▽
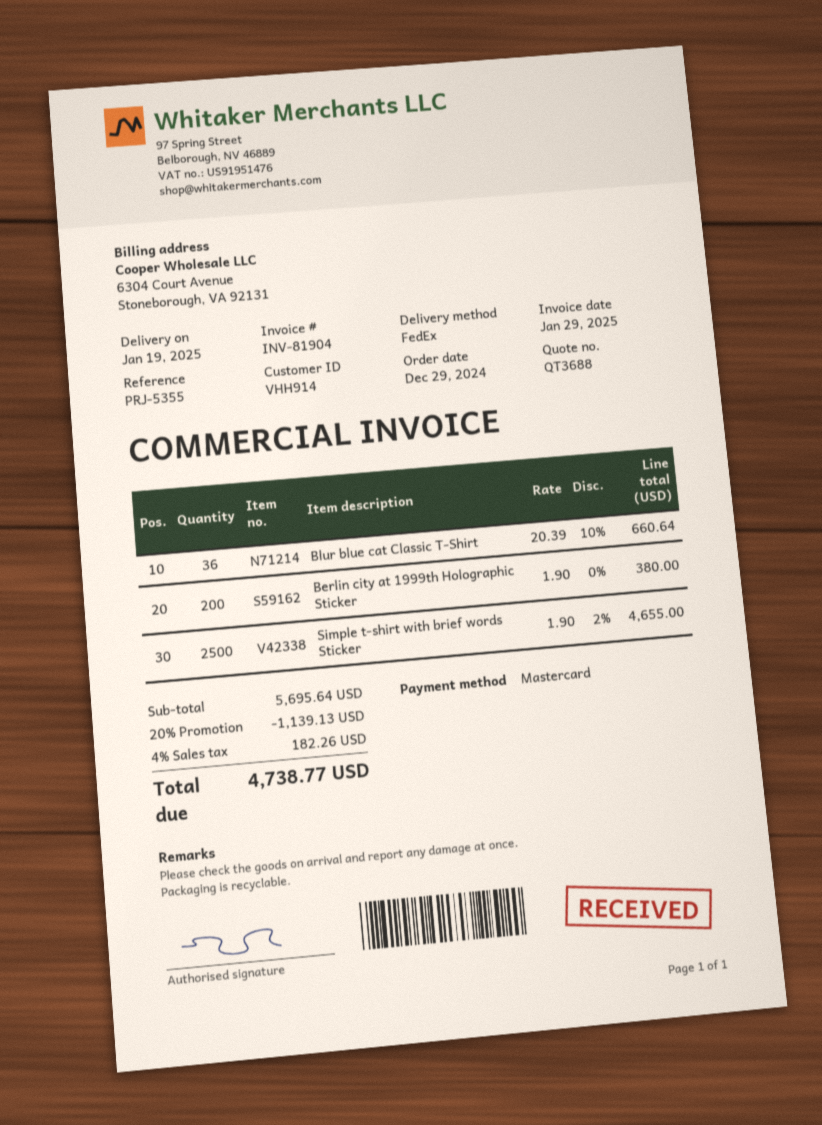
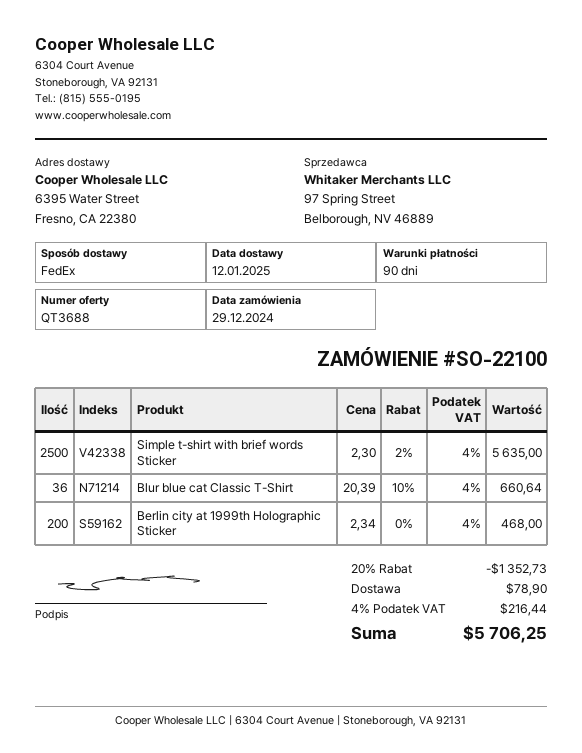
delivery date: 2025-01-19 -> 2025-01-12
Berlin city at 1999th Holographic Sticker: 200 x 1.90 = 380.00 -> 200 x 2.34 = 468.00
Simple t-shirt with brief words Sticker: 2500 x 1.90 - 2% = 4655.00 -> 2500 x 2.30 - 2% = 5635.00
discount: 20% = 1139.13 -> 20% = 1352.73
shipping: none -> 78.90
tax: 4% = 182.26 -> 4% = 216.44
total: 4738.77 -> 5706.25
△
▽
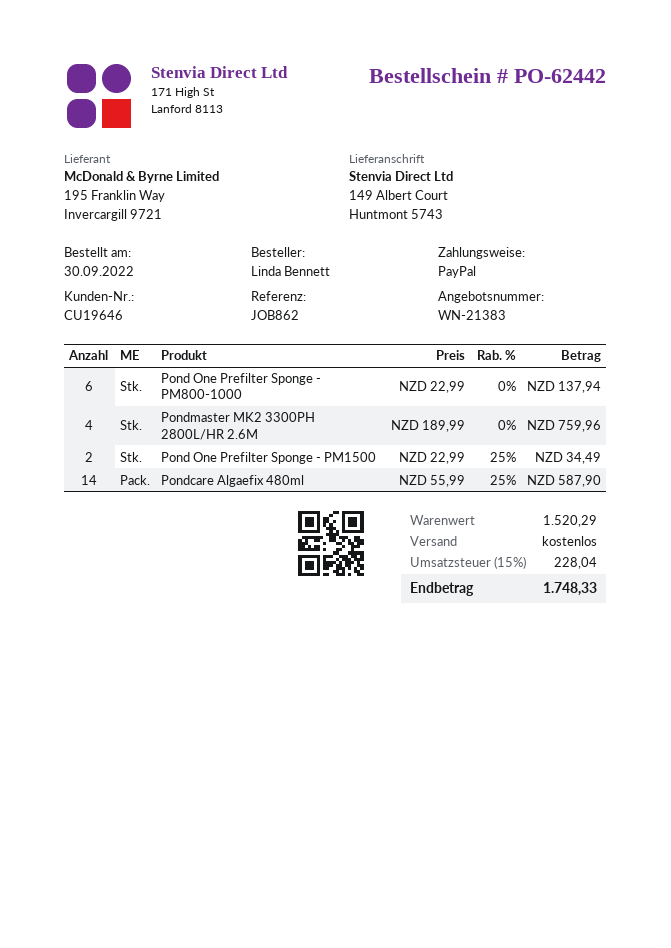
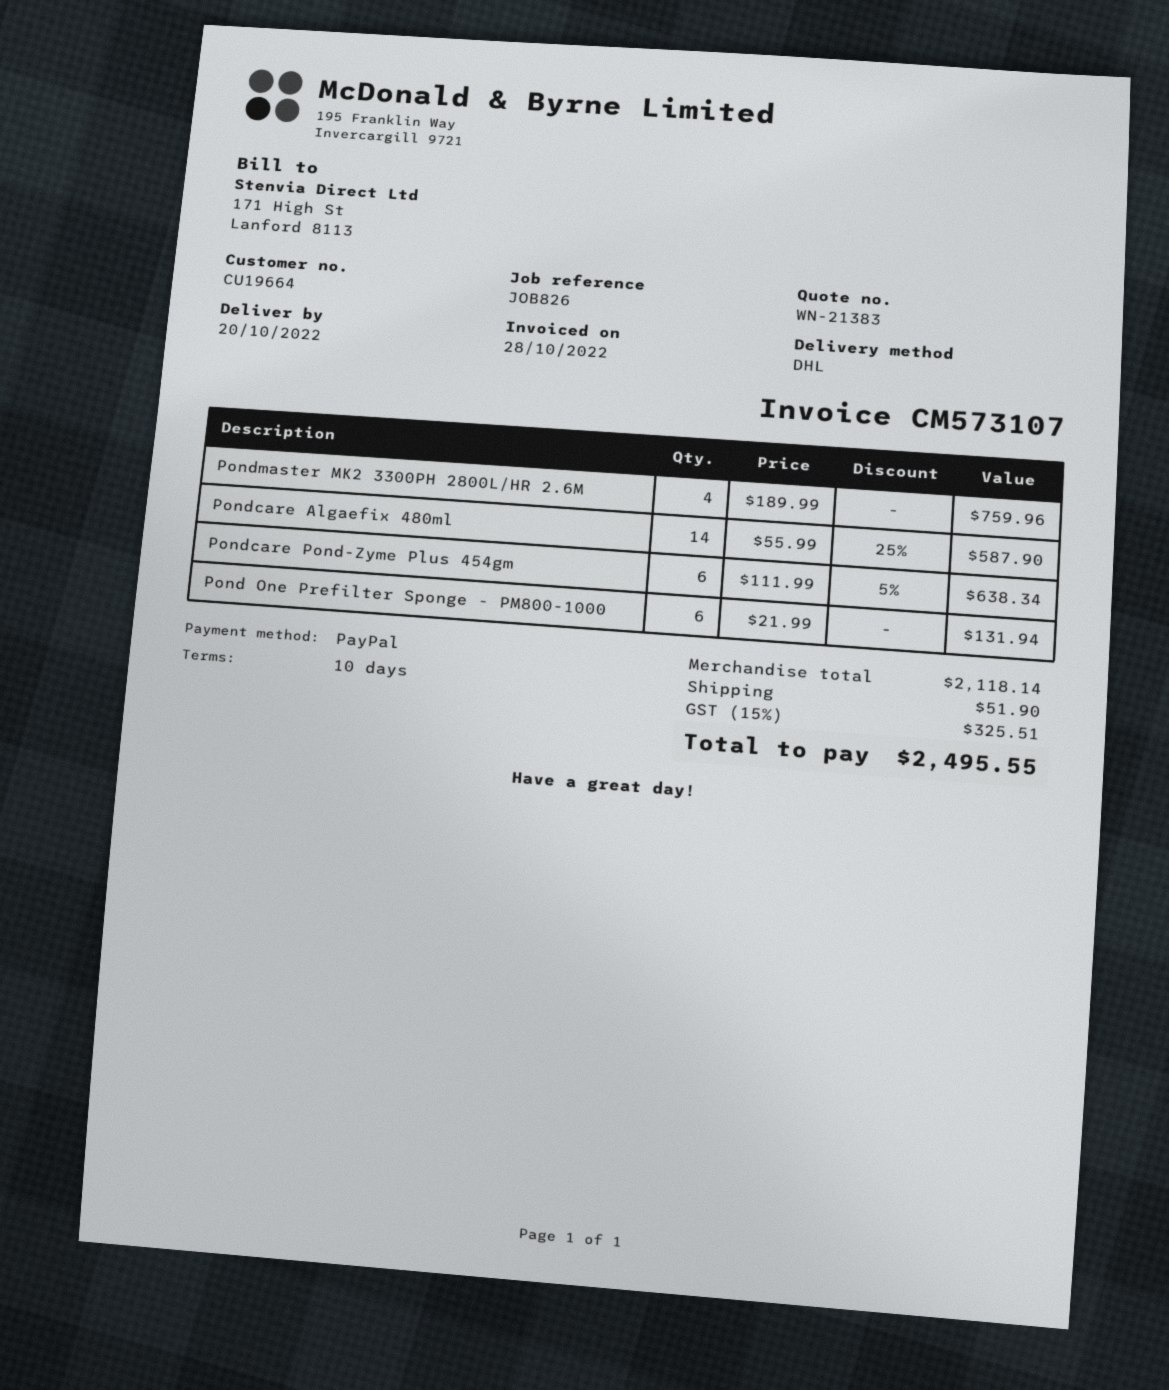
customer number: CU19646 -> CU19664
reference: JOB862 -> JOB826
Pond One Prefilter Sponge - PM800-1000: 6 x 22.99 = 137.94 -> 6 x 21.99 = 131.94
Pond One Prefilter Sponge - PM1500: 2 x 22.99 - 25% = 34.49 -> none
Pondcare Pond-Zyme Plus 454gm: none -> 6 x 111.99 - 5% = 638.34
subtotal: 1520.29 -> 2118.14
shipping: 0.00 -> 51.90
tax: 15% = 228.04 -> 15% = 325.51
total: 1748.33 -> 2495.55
△
§ WHAT THE TASK ASKS: Your answer should be the lines above from the one containing "delivery date: 2025-01-19 -> 2025-01-12" through the one containing "total: 4738.77 -> 5706.25", copied exactly and with both ends kept.

§ RESULT OF THIS EXERCISE:
delivery date: 2025-01-19 -> 2025-01-12
Berlin city at 1999th Holographic Sticker: 200 x 1.90 = 380.00 -> 200 x 2.34 = 468.00
Simple t-shirt with brief words Sticker: 2500 x 1.90 - 2% = 4655.00 -> 2500 x 2.30 - 2% = 5635.00
discount: 20% = 1139.13 -> 20% = 1352.73
shipping: none -> 78.90
tax: 4% = 182.26 -> 4% = 216.44
total: 4738.77 -> 5706.25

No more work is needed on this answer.